THE INPUT:
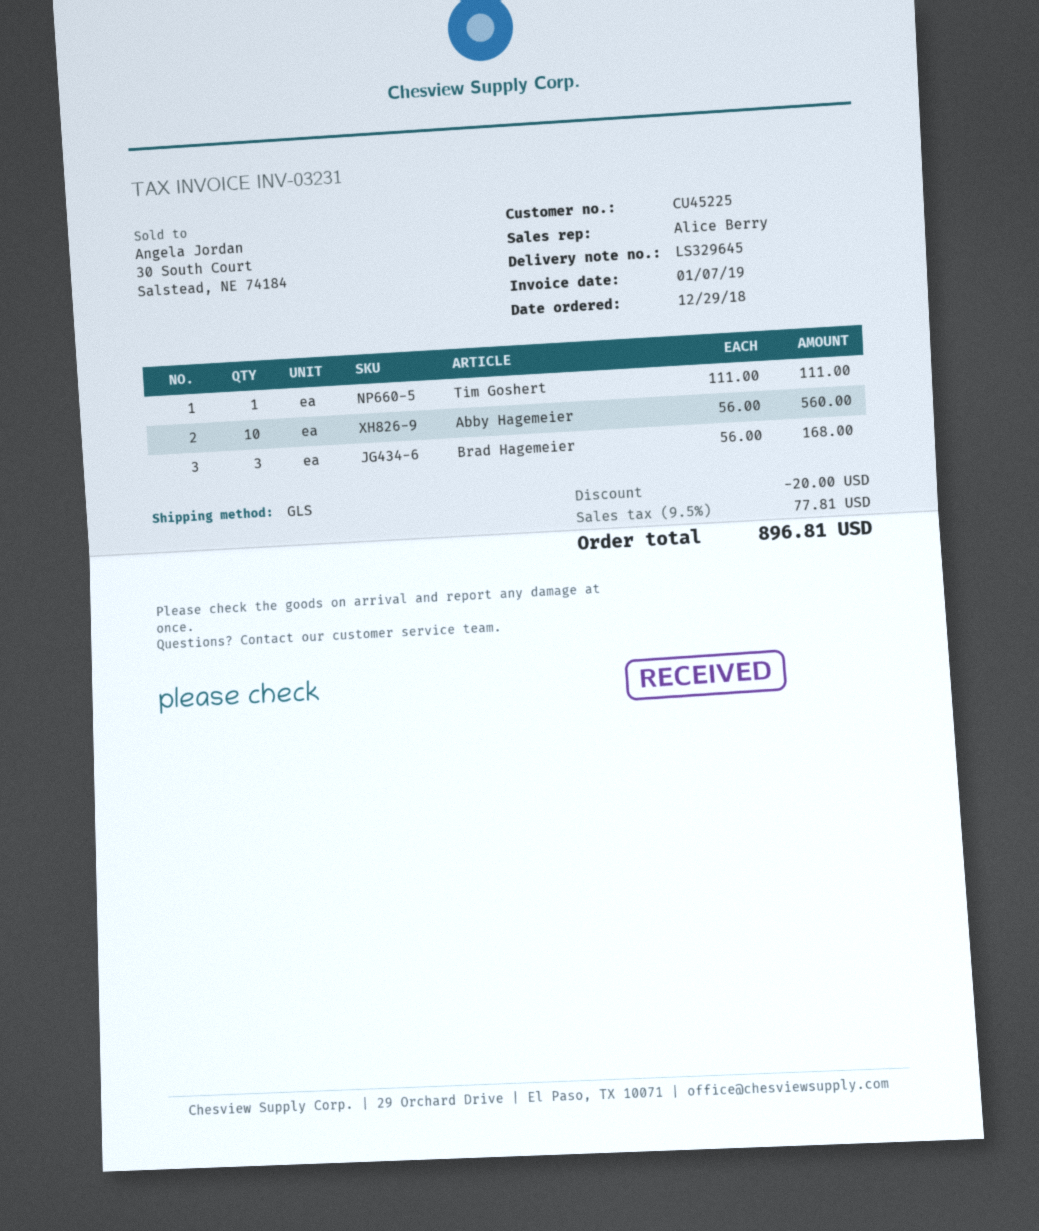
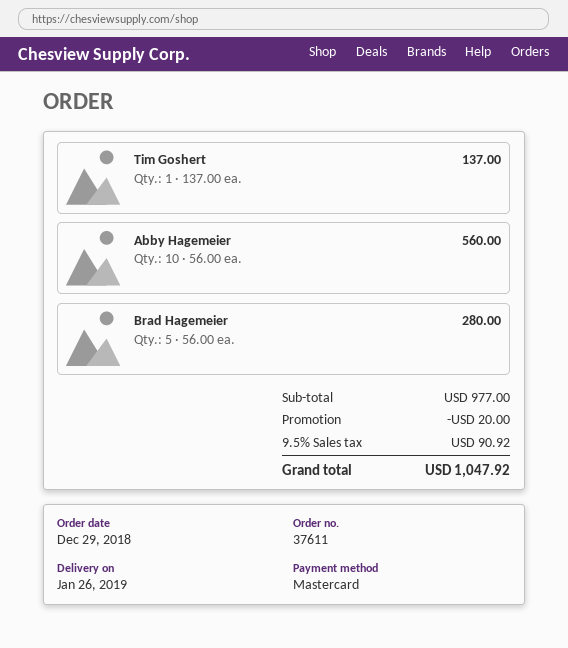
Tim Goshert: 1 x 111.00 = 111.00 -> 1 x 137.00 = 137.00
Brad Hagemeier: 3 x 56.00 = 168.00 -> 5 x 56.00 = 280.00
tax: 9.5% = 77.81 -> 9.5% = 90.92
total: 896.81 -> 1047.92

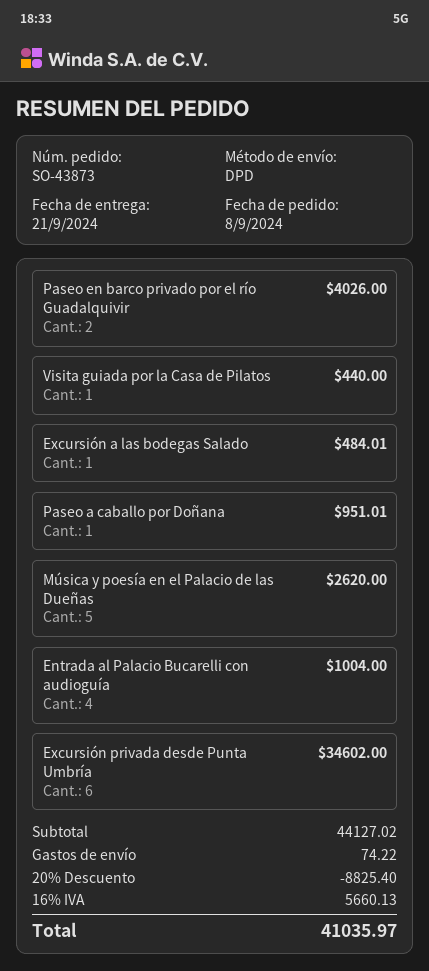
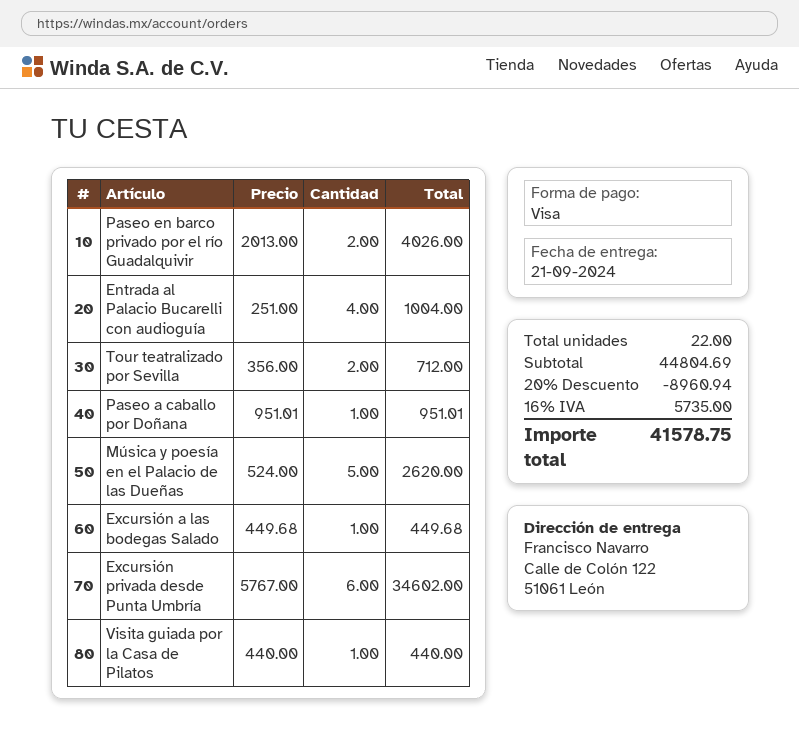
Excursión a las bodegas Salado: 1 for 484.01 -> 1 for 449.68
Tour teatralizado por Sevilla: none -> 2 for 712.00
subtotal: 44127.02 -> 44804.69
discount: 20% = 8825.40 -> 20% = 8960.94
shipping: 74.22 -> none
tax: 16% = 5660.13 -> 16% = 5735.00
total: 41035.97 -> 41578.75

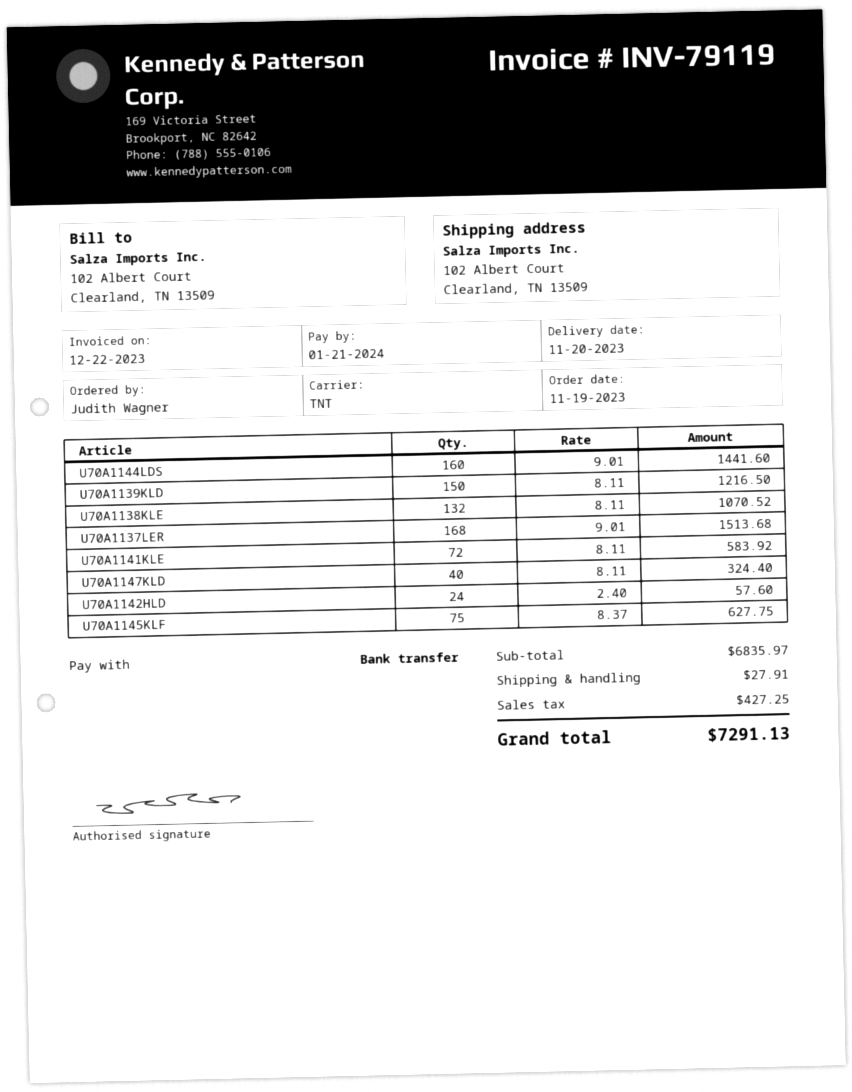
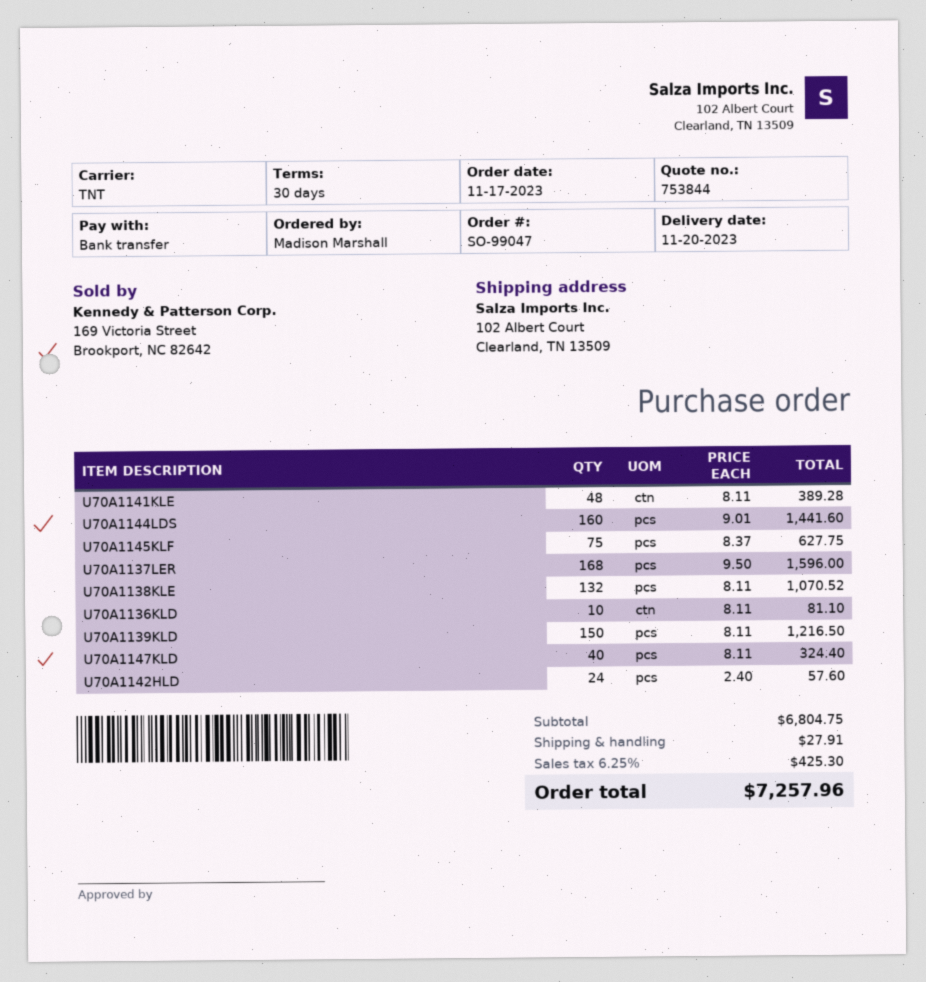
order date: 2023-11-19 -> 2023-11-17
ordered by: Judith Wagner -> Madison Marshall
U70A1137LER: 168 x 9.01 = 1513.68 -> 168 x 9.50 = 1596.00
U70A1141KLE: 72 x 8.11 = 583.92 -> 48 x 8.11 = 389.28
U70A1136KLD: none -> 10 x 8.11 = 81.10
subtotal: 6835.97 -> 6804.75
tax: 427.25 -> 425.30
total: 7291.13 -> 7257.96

ASSIGNMENT: Every line in the listing that holds "none" belongs in the answer.

SOLUTION FOR THIS TASK:
Tour teatralizado por Sevilla: none -> 2 for 712.00
shipping: 74.22 -> none
U70A1136KLD: none -> 10 x 8.11 = 81.10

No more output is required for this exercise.